NASA scientists on the news talk as if it’s Star Trek: the first mission to a new planet in an exploratory spacecraft and the greatest distance ever flown – nearly 3 billion miles from earth. Their voyage to Pluto culminates on July 14, 2015 as the New Horizons craft reports on its closest encounter with Pluto.
The mission began in 2001 when it was approved, and surged on January 19, 2006 as New Horizons lifted off from Cape Canaveral on its long journey. Of course, within months, scientists had officially demoted Pluto to the status of a dwarf planet, but I guess astrologers already knew why Pluto has an ironic sense of humor.
What’s happening with the horoscope of Pluto as scientists learn more about it? Pluto was discovered on February 18, 1930 at approximately 4:00 PM in Flagstaff, Arizona (documented time, rated A on Astrodatabank).
As the news stories multiply, transiting Jupiter in Leo trines the discovery chart’s Midheaven and transiting Uranus stations a few degrees from it. Everybody’s suddenly excited about Pluto, and its reputation is getting a boost.
The discovery chart has the Sun in Aquarius conjunct Venus in Pisces, both part of a T-square with oppositions to Neptune and squares to Jupiter. It looks like this oddball little planet is just often misunderstood.
Transiting Saturn in Scorpio stations in close square to the discovery chart’s Sun at the time of New Horizons’ closest approach, and quickly activates all the planets in the T-square. NASA is looking deeper at Pluto, but in a reductive manner, and may devalue it further. As they take time to analyze the spacecraft’s data, transiting Pluto will oppose the discovery chart’s natal Pluto in 2016, so our understanding of Pluto could still be transformed. The combined influence of hard-core Saturn in Scorpio and Pluto in Capricorn should make the take-way some pragmatic facts.

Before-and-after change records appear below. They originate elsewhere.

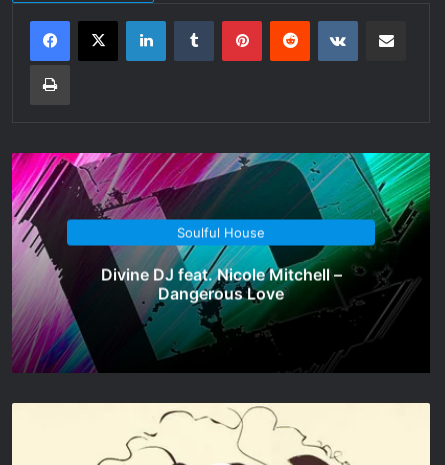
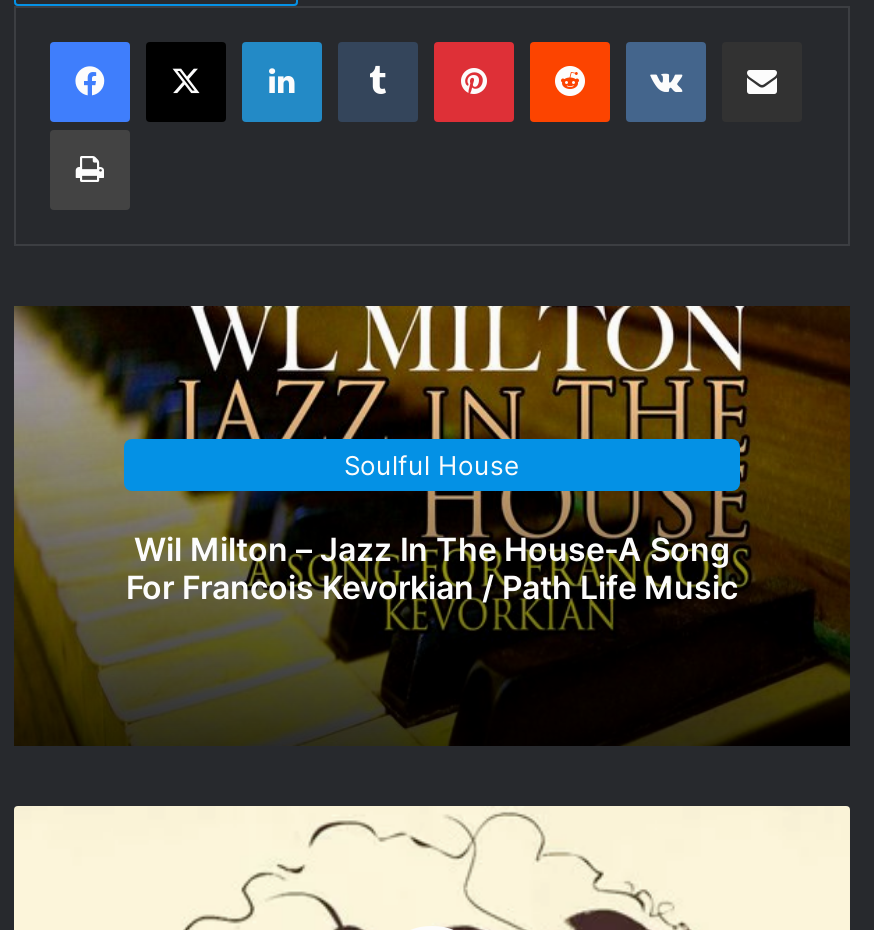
- [image]
- Divine DJ feat. Nicole Mitchell –
- Dangerous Love
+ [image]
+ Wil Milton – Jazz In The House-A Song
+ For Francois Kevorkian / Path Life Music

I first saw the Pluto discovery horoscope in Noel Tyl’s How to Personalize the Outer Planets. The late Jeff Jawer wrote a fascinating article about the discoveries of the outer planets in this book, noting that all of them have the Moon in Scorpio along with hard Saturn aspects! It’s well worth a read (though Jawer used a different time for Pluto’s discovery and gave no information as to its source).